Neuregelung vertagt
Länder wollen Finanzausgleich auf Sondergipfel regeln

vwd/afp SCHWERIN. Die Ministerpräsidenten der Länder haben Entscheidungen über die Neuregelung des Länderfinanzausgleichs und der damit verbundenen Gesetze vertagt und zunächst eine Arbeitsgruppe eingesetzt. Darauf verständigten sich die Regierungschefs auf ihrer Jahreskonferenz am Freitag in Schwerin. Bis Mitte Dezember solle die Arbeitsgruppe der Länder Hamburg, Mecklenburg-Vorpommern und Baden-Württemberg die Konfliktpunkte "reduzieren", sagte Mecklenburg-Vorpommerns Ministerpräsident Harald Ringstorff nach dem Treffen. Auf einem "Sondergipfel" Mitte Januar voraussichtlich in Berlin wollen dann die Ministerpräsidenten aller 16 Länder erneut über das Thema beraten.

Thüringens Regierungschef Bernhard Vogel wertete es als Fortschritt, dass die Länder sich im Ziel einig seien, die neuen Finanzbeziehungen noch in dieser Legislaturperiode bis 2002 zu beschließen. "Wir Länder müssen Vorgaben machen", um weitere Klagen beim Bundesverfassungsgericht (BVG) zu vermeiden, sagte Vogel. Ringstorff wies darauf hin, dass sonst die Bundesregierung "das Gesetz des Handelns in die Hand nehmen" würde.

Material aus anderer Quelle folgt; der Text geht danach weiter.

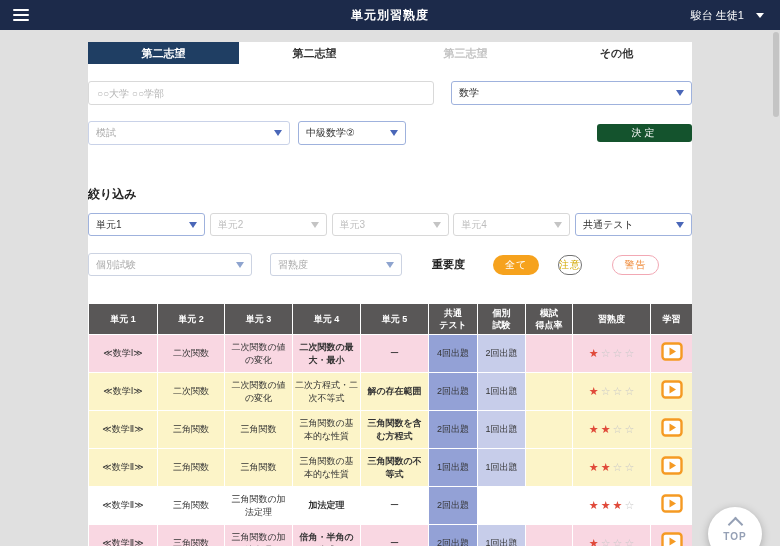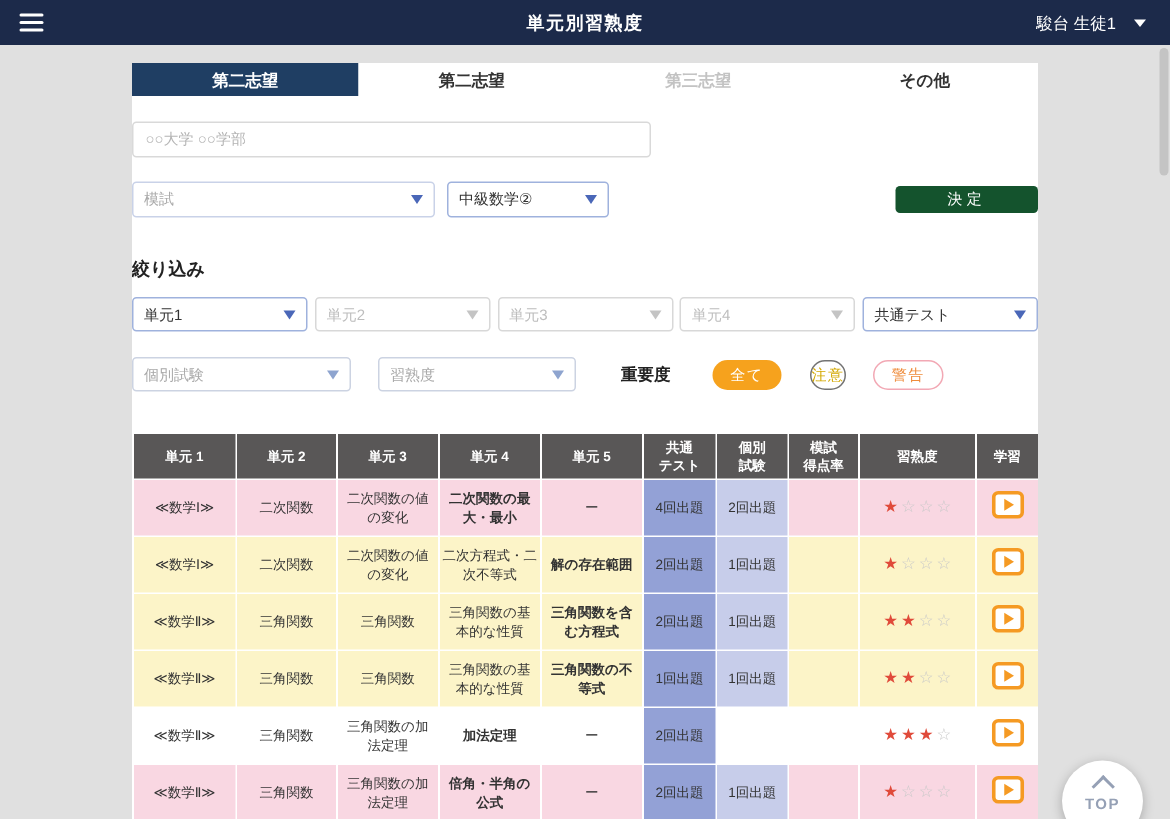--- a/index.html
+++ b/index.html
@@ -48,34 +48,34 @@
   .sel-placeholder { color:#a8a8a8; }
   .sel-strong { border-color:#9fb2dd; }
   .sel-disabled { border-color:#d8d8d8; color:#bdbdbd; }
   .sel-disabled .tri { border-top-color:#c4c4c4; }
   .sel-soft { border-color:#ccd3e2; color:#a8a8a8; }
   .sel-soft .tri { border-top-color:#8ea4cf; }
 
   .btn-primary { width:95px; height:18px; background:#14532d; border:none; border-radius:3px;
     color:#fff; font-size:10px; letter-spacing:3px; font-family:inherit; cursor:pointer; }
 
-  .section-title { margin-top:26px; height:14px; font-size:12px; font-weight:bold; color:#222; }
+  .section-title { margin-top:41px; height:14px; font-size:12px; font-weight:bold; color:#222; }
 
   .filter-row1 { margin-top:13px; height:23px; justify-content:space-between; }
   .filter-row1 .sel { width:117px; height:23px; }
   .filter-row2 { margin-top:17px; height:23px; }
-  .sel-w152 { width:146px; height:23px; }
+  .sel-w152 { width:164px; height:23px; }
   .sel-w132 { width:132px; height:23px; margin-left:18px; }
   .importance-label { margin-left:30px; font-size:11px; font-weight:bold; color:#222; }
 
   .pill { height:20px; border-radius:10px; display:flex; align-items:center; justify-content:center;
     font-size:10px; letter-spacing:1px; cursor:pointer; }
   .pill-all { width:46px; margin-left:28px; background:#f6a21d; color:#fff; }
   .pill-caution { width:24px; margin-left:19px; background:#fff; border:1px solid #737373; color:#d3a800; }
-  .pill-warning { width:47px; margin-left:18px; background:#fff; border:1px solid #f2a8b4; color:#ef8b3a; }
+  .pill-warning { width:47px; margin-left:30px; background:#fff; border:1px solid #f2a8b4; color:#ef8b3a; }
 
   
   table { margin-top:27px; width:604px; border-collapse:collapse; table-layout:fixed; }
   th, td { border:1px solid #fff; text-align:center; vertical-align:middle;
     font-size:9px; line-height:1.35; padding:2px; overflow:hidden; }
   thead th { background:#595757; color:#fff; font-weight:bold; height:31px; white-space:pre-line; }
   tbody td { height:38px; color:#333; }
   tr.tone-pink td   { background:#f9d7e2; }
   tr.tone-yellow td { background:#fcf4c8; }
   tr.tone-white td  { background:#ffffff; }
@@ -120,20 +120,24 @@
 
   <div class="tabs">
     <div class="tab tab-active">第二志望</div>
     <div class="tab">第二志望</div>
     <div class="tab tab-disabled">第三志望</div>
     <div class="tab">その他</div>
   </div>
 
   <div class="row search-row">
     <input class="text-input" type="text" placeholder="○○大学 ○○学部" style="">
+    <div class="sel sel-strong" style="width:241px;">
+      <span>数学</span>
+      <span class="tri"></span>
+    </div>
   </div>
 
   <div class="row second-row">
     <div class="sel sel-placeholder" style="width:202px;">
       <span>模試</span>
       <span class="tri"></span>
     </div>
     <div class="sel sel-strong" style="width:108px; margin-left:8px;">
       <span>中級数学②</span>
       <span class="tri"></span>

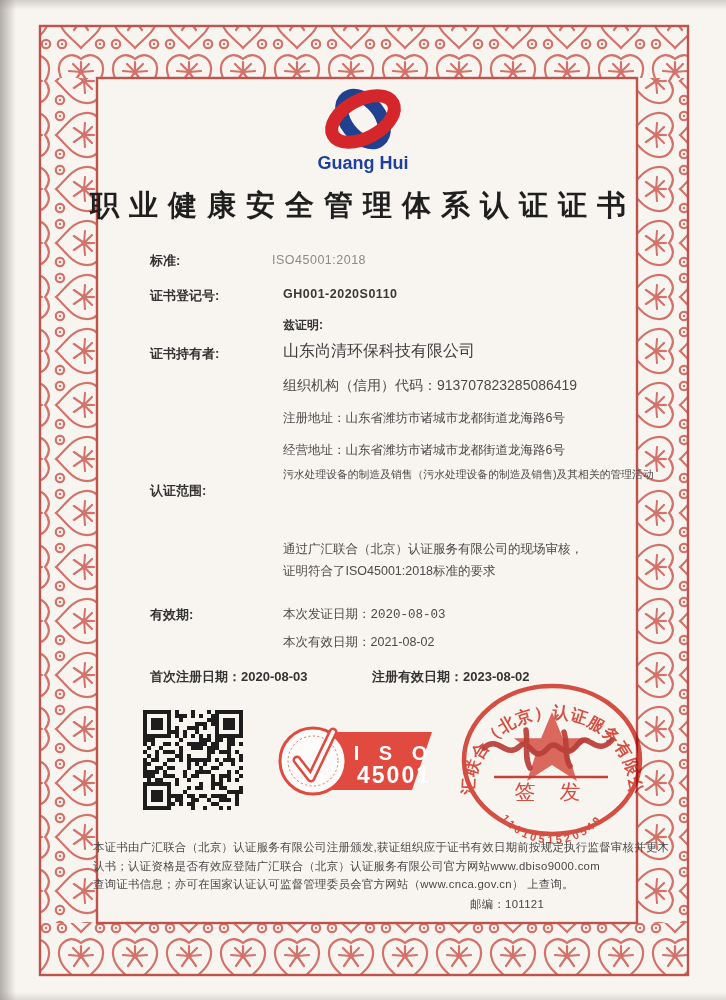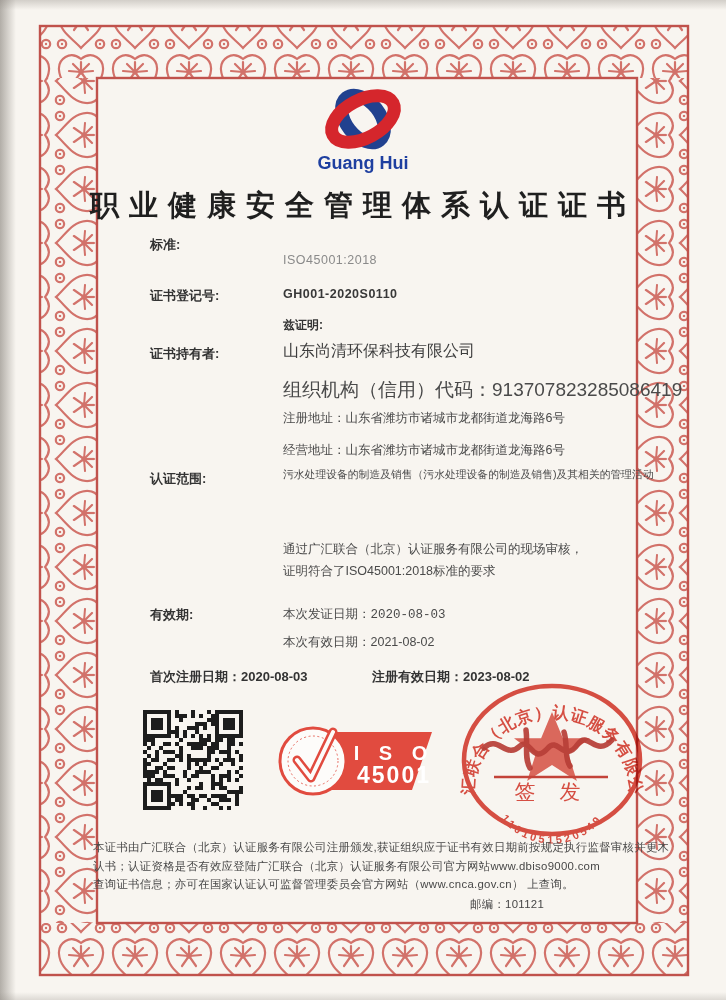--- a/index.html
+++ b/index.html
@@ -74,36 +74,36 @@
   </svg>
 
   <svg class="abs" style="left:303px;top:84px;" width="120" height="70" aria-hidden="true">
     <ellipse cx="60" cy="35" rx="27" ry="17" fill="none" stroke="#21418f" stroke-width="13" transform="rotate(52 60 35)"></ellipse>
     <ellipse cx="60" cy="35" rx="34" ry="19" fill="none" stroke="#d5262c" stroke-width="13" transform="rotate(-28 60 35)"></ellipse>
   </svg>
   <div class="abs center logo-wordmark">Guang Hui</div>
 
   <div class="abs center cert-title">职业健康安全管理体系认证证书</div>
 
-  <div class="abs lbl" style="left:150px;top:236px;">标准:</div>
-  <div class="abs val muted" style="left:283px;top:253px;">ISO45001:2018</div>
+  <div class="abs lbl" style="left:150px;top:252px;">标准:</div>
+  <div class="abs val muted" style="left:272px;top:253px;">ISO45001:2018</div>
 
   <div class="abs lbl" style="left:150px;top:287px;">证书登记号:</div>
   <div class="abs val strong-val" style="left:283px;top:287px;">GH001-2020S0110</div>
 
   <div class="abs lbl" style="left:283px;top:317px;font-size:12px;">兹证明:</div>
 
   <div class="abs lbl" style="left:150px;top:345px;">证书持有者:</div>
   <div class="abs holder-name" style="left:283px;top:341px;">山东尚清环保科技有限公司</div>
 
-  <div class="abs val" style="left:283px;top:377px;font-size:19px;">组织机构（信用）代码：913707823285086419</div>
+  <div class="abs val" style="left:283px;top:377px;font-size:14px;">组织机构（信用）代码：913707823285086419</div>
   <div class="abs val" style="left:283px;top:410px;">注册地址：山东省潍坊市诸城市龙都街道龙海路6号</div>
   <div class="abs val" style="left:283px;top:442px;">经营地址：山东省潍坊市诸城市龙都街道龙海路6号</div>
 
-  <div class="abs lbl" style="left:150px;top:470px;">认证范围:</div>
+  <div class="abs lbl" style="left:150px;top:482px;">认证范围:</div>
   <div class="abs scope-text" style="left:283px;top:468px;">污水处理设备的制造及销售（污水处理设备的制造及销售)及其相关的管理活动</div>
 
   <div class="abs val" style="left:283px;top:541px;">通过广汇联合（北京）认证服务有限公司的现场审核，</div>
   <div class="abs val" style="left:283px;top:563px;">证明符合了ISO45001:2018标准的要求</div>
 
   <div class="abs lbl" style="left:150px;top:606px;">有效期:</div>
   <div class="abs val" style="left:283px;top:606px;font-family:Liberation Mono, monospace;">本次发证日期：2020-08-03</div>
   <div class="abs val" style="left:283px;top:634px;">本次有效日期：2021-08-02</div>
 
   <div class="abs lbl" style="left:150px;top:668px;">首次注册日期：2020-08-03</div>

Umstritten ist laut Ringstorff unter anderem, ob die so genannte Einwohnerveredlung bestehen bleibt, wonach derzeit die Stadtstaaten einen Aufschlag von 35 Prozent pro Einwohner erhalten. Nicht geklärt ist ferner, auf welches Niveau die Finanzkraft der steuerschwachen Länder angehoben werden soll. Fraglich ist zudem weiterhin, ob die Länder mehr eigene Kompetenzen im Steuerrecht bekommen. Auch die Kriterien für einen Solidarpakt II für die neuen Bundesländer nach 2004 liegen noch im Dunkeln.